Excellent....substance and trivia..., May 23, 2004 SECRETS OF THE CODE by Dan Burstein describes itself as the unauthorized guide to Dan Brown's THE DA VINCI CODE, apparently because Brown has a website that acts as the "official" guide for readers interested in the source material he used to construct his book. However, rather than point to a long list of books, many of which I have read, Burstein's book also focuses on passages of those books that are relevant to the script of Brown's book. . . . Burstein has excerpted relevant passages from many works, interviewed a notable list of authors including Dan Brown, and included material from articles about Brown's book or some aspect of the book found in various respected publications. Probably one of the most interesting sections includes reflections, comments and articles by individuals who currently belong or have belonged to Opus Dei. Theologians, art historians, and at least one "symbologist" have been included in the list of folks to comment on varous topics in the book. In one section, the journalist David Shugarts responds to questions he has previously researched concerning the technical aspects of the plot. He reports on "geographical positioning systems (GPS), maps, automobiles, logistics, aircraft, weapons and computer search engines, and other technological plot elements. According to Shugarts, Mr. Brown got many thing right and several things wrong. I liked this book very much because I found it informative without being judgmental, and sections of it are as interesting as the original Brown book. Although the various contributors have their own often opposing points of view which they often express, Mr. Burstein, as nearly as I can tell, has no position one way or another, and thus acts as a reasonable mediator. --Diane Foster, May 23, 2004

best of all Of all the books written around the novel this is the moist serious and better researched. it is not a matter of what your opinion is about. burnstein took the time to look into each of the issues and find the people that have written serious books about them. it is not about "debunking" it is about opening your mind to possibilities and questions. the da vinci code is a novel and people tend to forget that. but with all the controversial ideas it brings about and all the debate it has rised; it is definitely great to summarize in one book the different theories about it. not everyone is up to read all the books, on all the themes. i've been reading about this theories for years and this is one of the greatest works, even for people new to the subject. --“book worm”, January 8, 2005

Finally! A true "guide" Burstein commences this novel with the explanation that once he had finished reading "The Da Vinci Code", he felt he wanted to know more. He wanted to weed the fact from the fiction.
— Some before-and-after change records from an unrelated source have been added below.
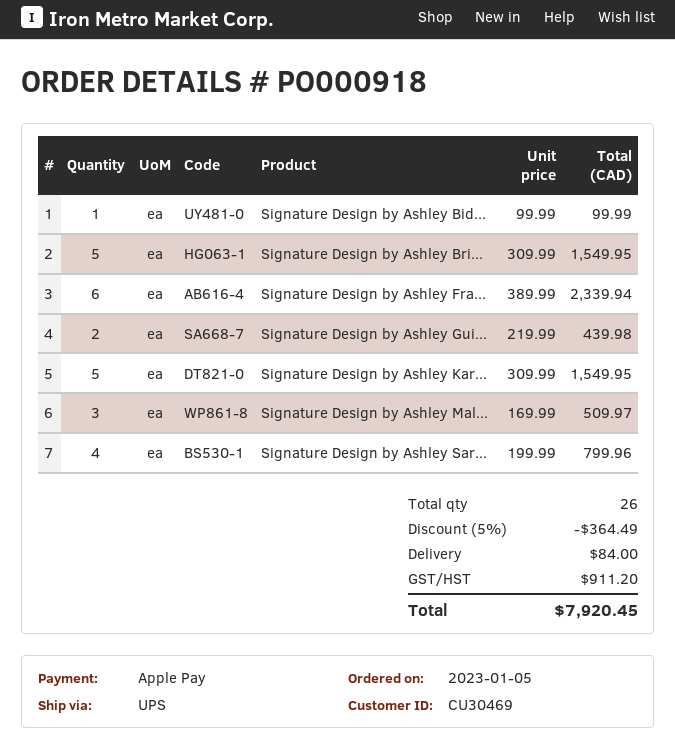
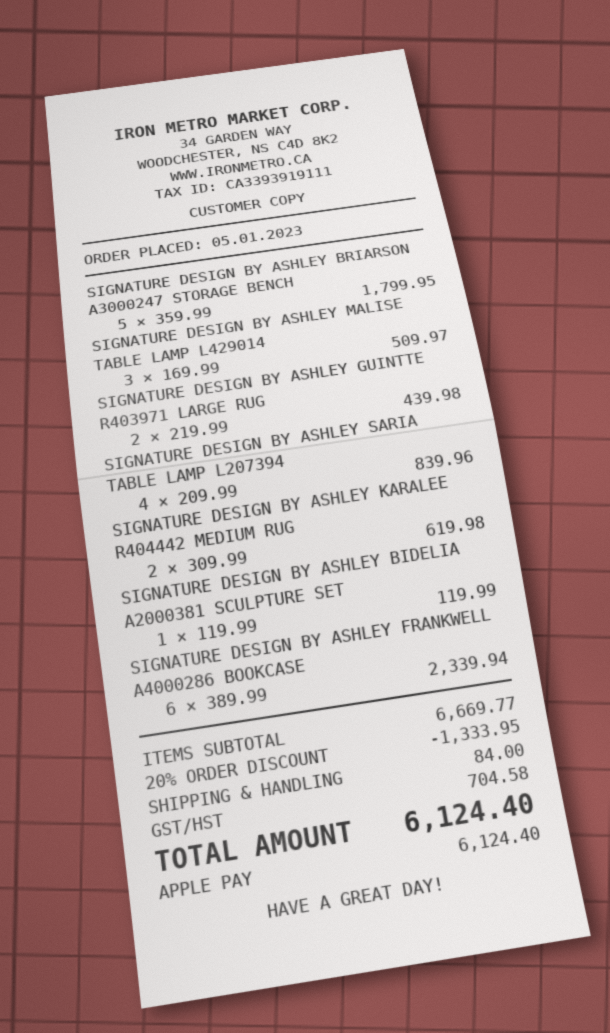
Signature Design by Ashley Bid...: 1 x 99.99 = 99.99 -> 1 x 119.99 = 119.99
Signature Design by Ashley Bri...: 5 x 309.99 = 1549.95 -> 5 x 359.99 = 1799.95
Signature Design by Ashley Kar...: 5 x 309.99 = 1549.95 -> 2 x 309.99 = 619.98
Signature Design by Ashley Sar...: 4 x 199.99 = 799.96 -> 4 x 209.99 = 839.96
discount: 5% = 364.49 -> 20% = 1333.95
tax: 911.20 -> 704.58
total: 7920.45 -> 6124.40

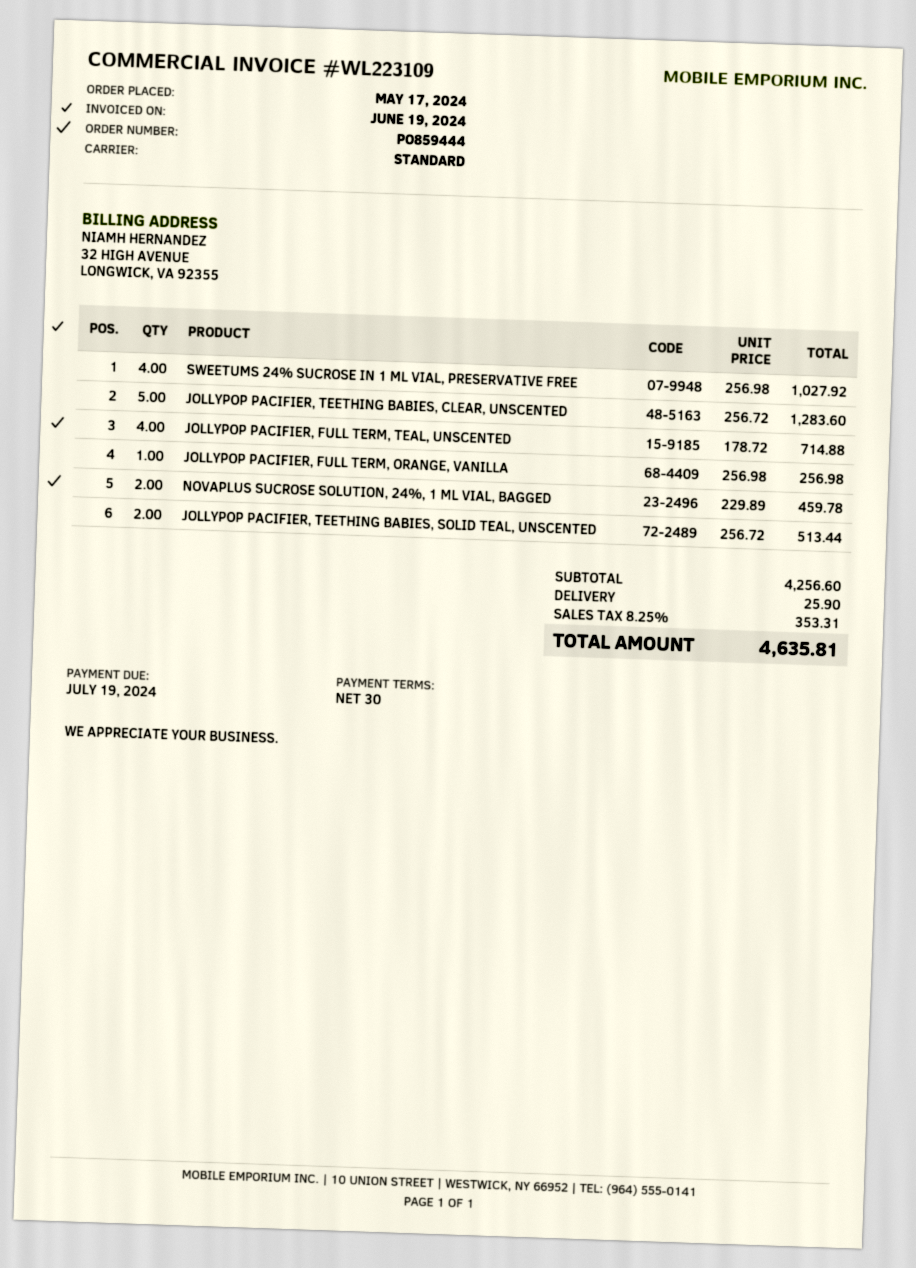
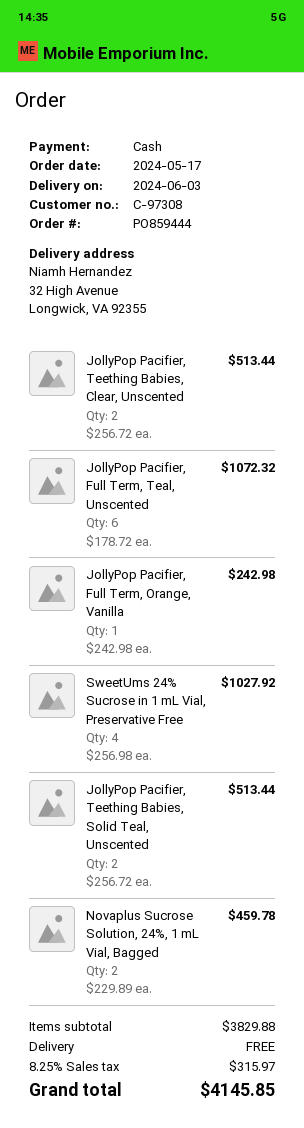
JOLLYPOP PACIFIER, TEETHING BABIES, CLEAR, UNSCENTED: 5 x 256.72 = 1283.60 -> 2 x 256.72 = 513.44
JOLLYPOP PACIFIER, FULL TERM, TEAL, UNSCENTED: 4 x 178.72 = 714.88 -> 6 x 178.72 = 1072.32
JOLLYPOP PACIFIER, FULL TERM, ORANGE, VANILLA: 1 x 256.98 = 256.98 -> 1 x 242.98 = 242.98
subtotal: 4256.60 -> 3829.88
shipping: 25.90 -> 0.00
tax: 8.25% = 353.31 -> 8.25% = 315.97
total: 4635.81 -> 4145.85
As I was left with the same sentiment, I found his novel to be extremely helpful. He presents the major issues with views from all camps. He allows the reader to draw their own conclusions based on the existing and varied schools of thought. He arms the reader with enough information to research further if they would so choose. A methodical, unbiased and well-presented guide; a joy to read. --“A reader”, September 28, 2004

One of the must reads if you are intrigued by Da Vinci Code I had read the Da Vinci Code one year ago. While I was intrigued by the information presented in the book, I didn't know where I can read up/confirm those insights made in the Da Vinci Code. Then I found this book. This book offers the background information I needed to understand the Da Vinci Code better. It covers lots of ground, include those books Dan Brown researched for his book. It contains interviews/literature presented by authorities on the subject as well as unorthodox interpretations/history of the evolution of Christianity. Overall, very interesting to read. I would have given it a 5 star if it had a summary paragraph for each chapter (for example, the Mary Magadelen chapter is at times hard to follow with the opposing view points presented back to back without transitions in between). --J. Chou, August 11, 2004

Great Job Explaining A Lot Of Mr. Brown's Hit Book! First of all, like Mr. Brown's now world famous current novel, this is simply a great read! . . . Even while picking apart many trivialities, many of the commentators in SECRETS OF THE CODE note that many of the main premises have a lot of historical basis, such as that the books of the Bible were hand picked at the Nicean meeting (around 310 AD), and others tossed in the garbage (later discovered 1700-plus years in the Egyptian desert as the Gnostic Books).The great thing about a book like MR. Brown's is it makes people think, something that has not been encouraged all the time by many organizations, not exempting religions. So read the Da Vince Code first, then check into this highly readable, but super well done guide! --S. Henkels, July 15, 2004

AMAZING COULDN'T PUT THE BOOK DOWN I consider myself a non-religous person but after I read the Da VinCi Code I just couldn't stop looking up everything to do with religion, this book was amazing and I recommend everyone read this book. I am only 15 years old and totally understood this book so it is was a pretty eaasy read I thought. --“A reader”, June 14, 2004

THE starting point to finding YOUR OWN answers Out of all of the books out there that attempt to explore the ideas from The Da Vinci Code, this one is by far the best jumping off point.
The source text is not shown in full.